1.08.2010

Cities Without Cars

It snowed heavily on the drive back to Portland from the Bay Area. The weather gurus didn’t know this was coming, no one was prepared, trucks and buses did not chain-up, the roads were not sanded. And then the disaster began.

Traffic came to a halt. No one moved for hours. Long lines of stranded drivers stretched down I5 mile and after mile and then some more. Trucks and buses couldn’t get up the icy hills, cars ran out of gas, it was a monumental traffic jam, better thought of as solitary confinement on the Interstate.

A man jumped out of his car and ran into the woods to do what he could no longer avoid (I am thinking, how are others handling this?); a woman vomited out her car window; drivers pushed their cars onto the siding and walked off to nowhere.

It was then that I thought of Venice and the hill towns of Italy. Venice--the city without cars, the carfree city, the city that never heard of an Interstate or being imprisoned on a roadway, the city that is surprisingly quiet without the roar of motorcycles or four-barrel-carburetors.

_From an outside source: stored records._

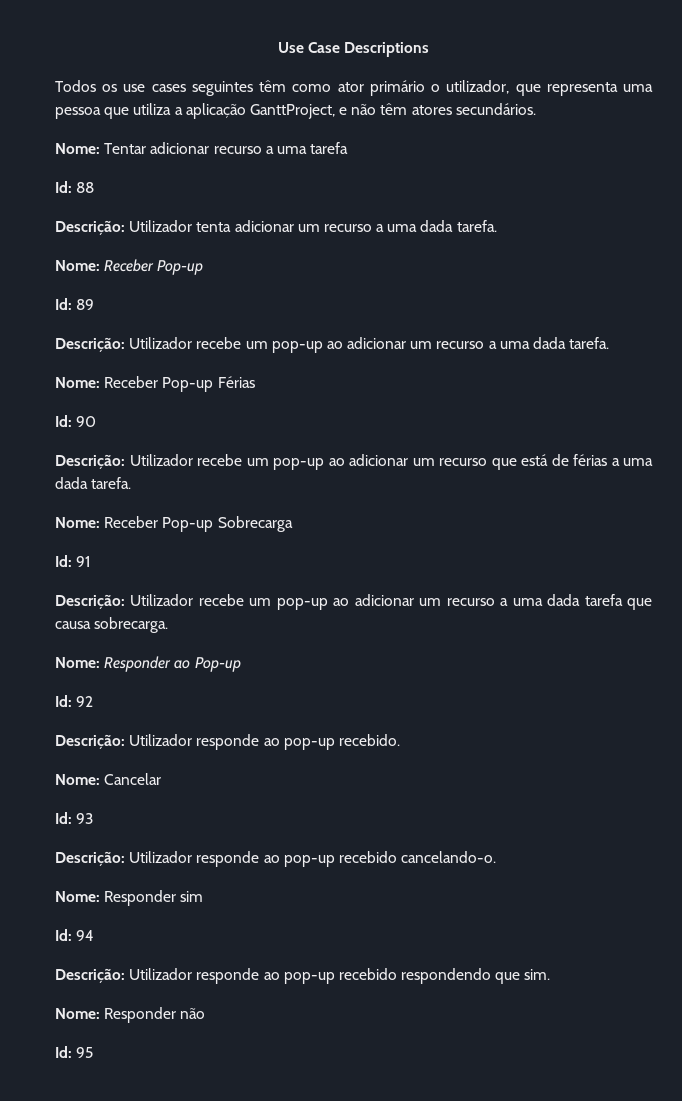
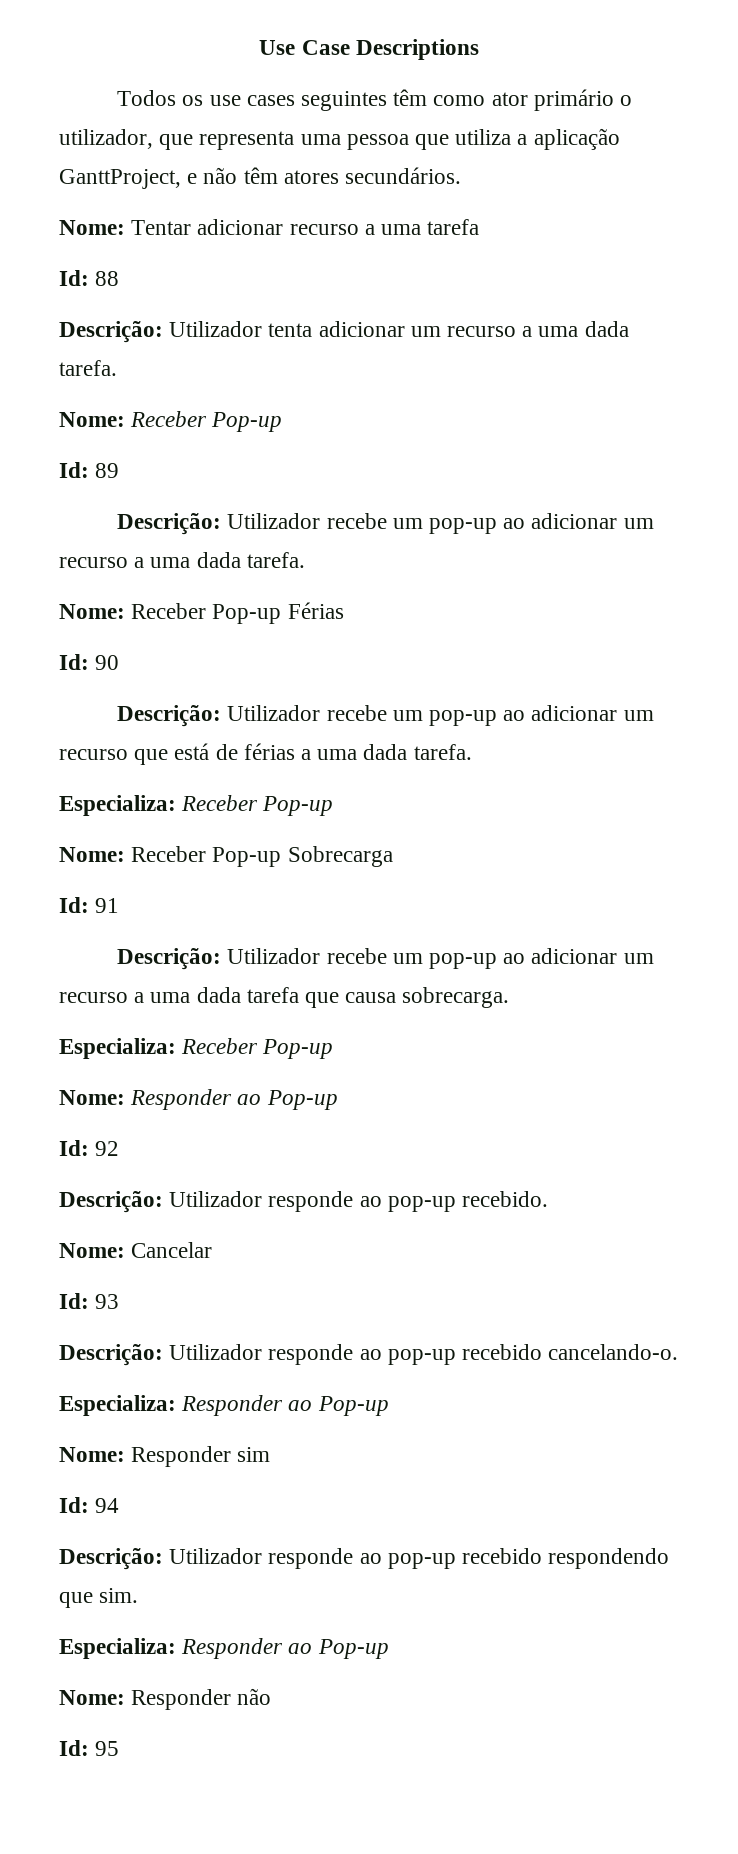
  Descrição: Utilizador recebe um pop-up ao adicionar um recurso que está de férias a uma dada tarefa.
+ Especializa: Receber Pop-up
  Descrição: Utilizador recebe um pop-up ao adicionar um recurso a uma dada tarefa que causa sobrecarga.
+ Especializa: Receber Pop-up
  Descrição: Utilizador responde ao pop-up recebido cancelando-o.
+ Especializa: Responder ao Pop-up
  Descrição: Utilizador responde ao pop-up recebido respondendo que sim.
+ Especializa: Responder ao Pop-up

In his recent book, Carfree Cities, J. H. Crawford offers a potential solution to the many urban problems caused by the automobile. He argues, without much dispute, that a carfree city saves energy, preserves the environment, and improves the quality of our lives. Crawford expresses his approach this way:

"Imagine life in a city free from the noise, stench, and danger of cars, trucks, and buses. Imagine that all basic needs, from groceries to child care, lie within a five-minute walk of every doorstep. Imagine that no commute takes more than 35 minutes from door to door, and that service is provided by a fast, cheap, safe, comfortable public transport system… the car is a technology that has run wild, and that the time has come to reclaim city streets for human activities."

He describes cities throughout the world that have established carfree neighborhoods or carfree zones and includes what I regard as striking photographs of these places and the life that goes within them. You can glimpse this at the Carfree Times Web site and subscribe to its periodic publication distributed over the Internet. If you review the latest issues, you will notice the many inviting images of carless piazzas in Venice and other carfree cities throughout the world.

I realize it is impossible these days to live without a car or at least without access to one once in a while. Our communities have been designed for automobiles and so they have become a necessity. What then are the practical applications of the carfree concept for contemporary urban communities? Crawford proposes a carfree city planned to maximize the quality of life and provides a fair number of suggestions for implementing the carfree concept in both new and existing cities. I have lived in carfree cities and been in others where carfree zones have been established on certain days and whenever I am in these places I have seen the way they have returned the city and its streets to the people.

Of course, these ideas are not going to help me much in driving into Portland on a snowy winter day, but they will bring the city alive once I manage to get there. And perhaps one day, I won’t have to drive or fly to the Bay Area for the holidays. Instead, I will get on a hi-speed train that will whiz me there in a few hours, whereupon I will proceed into a community where I will have no need for a car of my own. This is not a dream in the cities depicted in Carfree Cites, so I have no reason to believe it isn’t a realistic possibility elsewhere.